Before and after images:
━━━━━━━━━━━━━━━━━━━━━━━━━━━━━━
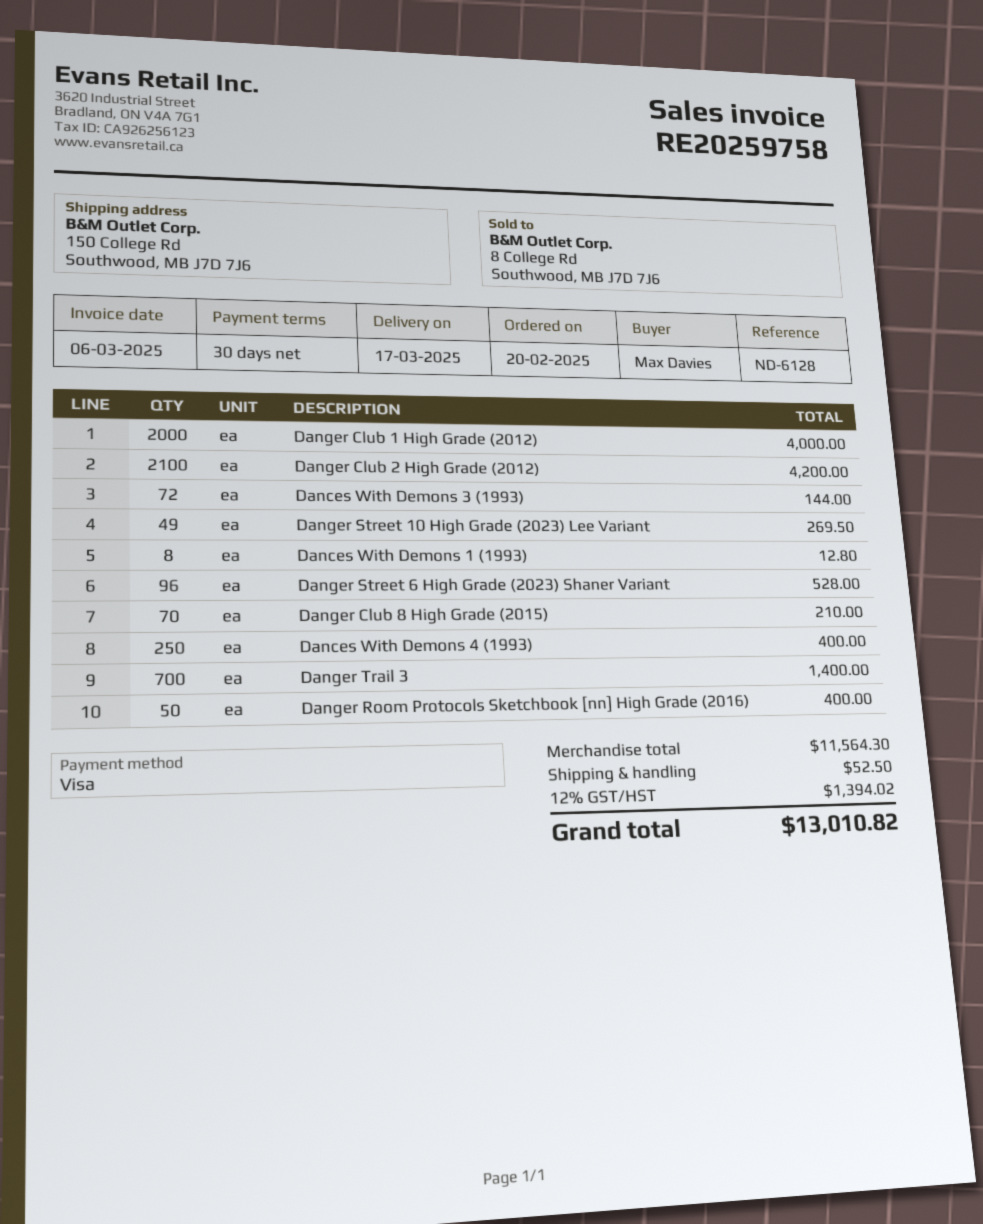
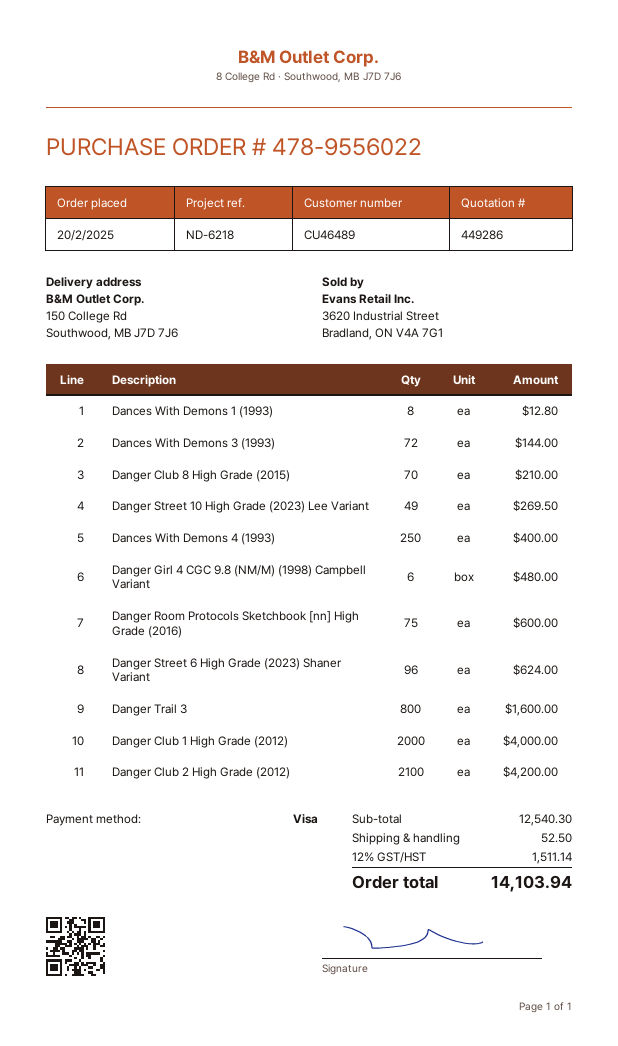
reference: ND-6128 -> ND-6218
Danger Street 6 High Grade (2023) Shaner Variant: 96 for 528.00 -> 96 for 624.00
Danger Trail 3: 700 for 1400.00 -> 800 for 1600.00
Danger Room Protocols Sketchbook [nn] High Grade (2016): 50 for 400.00 -> 75 for 600.00
Danger Girl 4 CGC 9.8 (NM/M) (1998) Campbell Variant: none -> 6 for 480.00
subtotal: 11564.30 -> 12540.30
tax: 12% = 1394.02 -> 12% = 1511.14
total: 13010.82 -> 14103.94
━━━━━━━━━━━━━━━━━━━━━━━━━━━━━━
▸ Your objective: Print each record exactly as it stands, leaving the images out.

▸ The answer:
reference: ND-6128 -> ND-6218
Danger Street 6 High Grade (2023) Shaner Variant: 96 for 528.00 -> 96 for 624.00
Danger Trail 3: 700 for 1400.00 -> 800 for 1600.00
Danger Room Protocols Sketchbook [nn] High Grade (2016): 50 for 400.00 -> 75 for 600.00
Danger Girl 4 CGC 9.8 (NM/M) (1998) Campbell Variant: none -> 6 for 480.00
subtotal: 11564.30 -> 12540.30
tax: 12% = 1394.02 -> 12% = 1511.14
total: 13010.82 -> 14103.94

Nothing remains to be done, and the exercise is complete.